Feedback plays a key role here. Facilitating full and frequent feedback loops can help employees identify new opportunities for growth and encourage self-reflection.

What can leaders, organizations and employees do differently?

It is absolutely essential that leaders and organizations move beyond “learning” and into development when it comes to employee engagement. This means thinking more creatively than just providing a framework and resources for employees to master the skills required for their specific role. Just as employees take a more holistic view of work-life balance in the wake of the pandemic, employers need to focus on their team members as whole human beings with interests, desires and motivations outside of work.

“It is precisely by detaching itself from how problems arise and are framed in specific professional contexts that humanistic inquiry can develop the analytical skills necessary for high-level performance and creative problem-solving,” explains Professor Miller. “By exploring questions about how meaning is produced in various media and in different historical and cultural contexts, the humanities help us to cultivate a critical relationship with our current forms of understanding, while providing opportunities for reflection on this who matters most to us, how we should live, the forces that shape our desires, and the different ways these issues are configured for people across time and cultures.

This holistic approach to learning and problem solving is truly the currency of the future, both in the workplace and in the rest of the world. And employers who encourage this level of learning and personal engagement will attract top talent and empower employees to thrive in and outside of their careers.

Today’s workforce expects fair compensation and reasonable flexibility – these are table stakes. What will set employers apart are the opportunities they offer for career progression, growth and internal mobility – and how they harness the potential for learning and development outside the box.
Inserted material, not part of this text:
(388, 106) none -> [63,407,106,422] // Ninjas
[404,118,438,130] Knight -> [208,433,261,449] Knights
Here are two simple concepts people leaders can focus on to achieve this:

Feedback

We need to understand that feedback is not a one-way street. This is an ongoing conversation in which employees and employers should actively seek opportunities for growth. As leaders, we need to invest in tools and processes that create strong feedback cultures that will enable development and growth, and help employees see their employers as partners in their growth journey.

Learning

Learning is not sitting in a classroom learning your job. We need to move towards a future where work and life are integrated in new ways – where a language course is seen as helping a sales professional feel more confident in front of customers, or an evening pottery class is a valid work-sponsored way to alleviate stress and burnout to help an employee stay focused and engaged during work hours.
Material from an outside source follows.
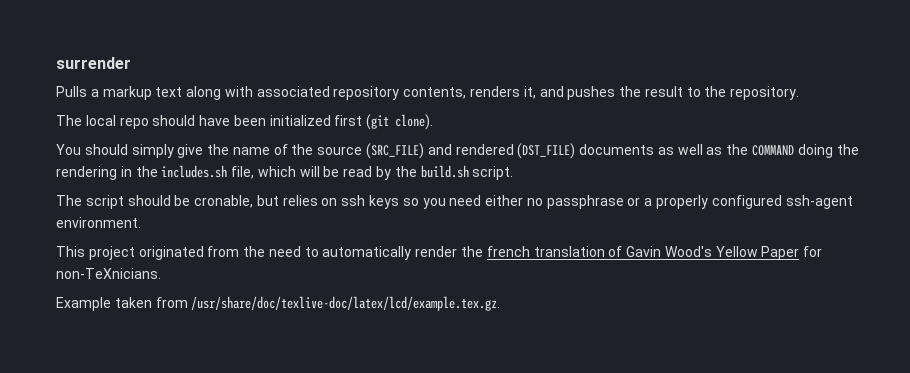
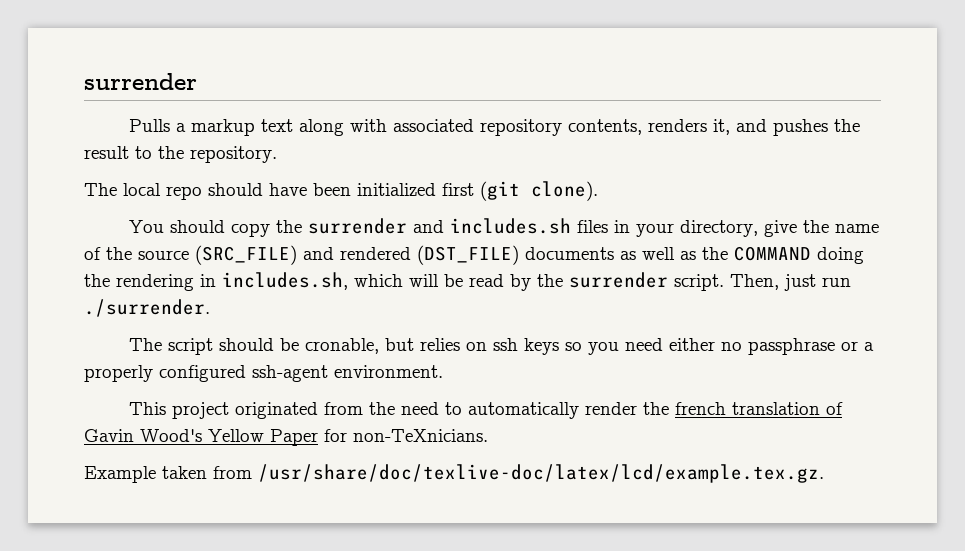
[131,144,174,158] simply -> [231,218,759,237] copy the surrender and includes.sh files in your directory,
[135,165,255,179] the includes.sh file, -> [222,272,348,290] includes.sh,
[420,165,469,178] build.sh -> [569,272,668,288] surrender
(514, 173) none -> [730,274,851,291] [84,299,210,317] Then, just run ./surrender.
The future is mutually beneficial

People leaders have a unique opportunity to inspire the workforce to see the benefits of employees who never stop learning, in and out of the office. Why shouldn’t we all aim to build lives that mutually benefit ourselves, personally and professionally? A holistic approach to empowered employee engagement empowers people to explore their passions, which in turn empowers us all to be the best employees possible and the happiest versions of ourselves.

“I wouldn’t be a professor at the University of Chicago if I couldn’t insert a quote from Aristotle here somewhere,” says Professor Miller. “Aristotle believed that one of the main things that distinguishes humans from other animals is the desire to understand. This drive to understand is why we theorize, engage with ourselves and each other about politics, investigate the foundations of justice, and why we write, perform, and research stories that take us beyond of ourselves. Aristotle also believed that pursuing this desire to understand was essential to deep human fulfillment and happiness. Humanities is about taking time from the immediate demands of our lives to pursue that desire to understand and grow with it. And there should be room for that flourishing in the modern workplace, too.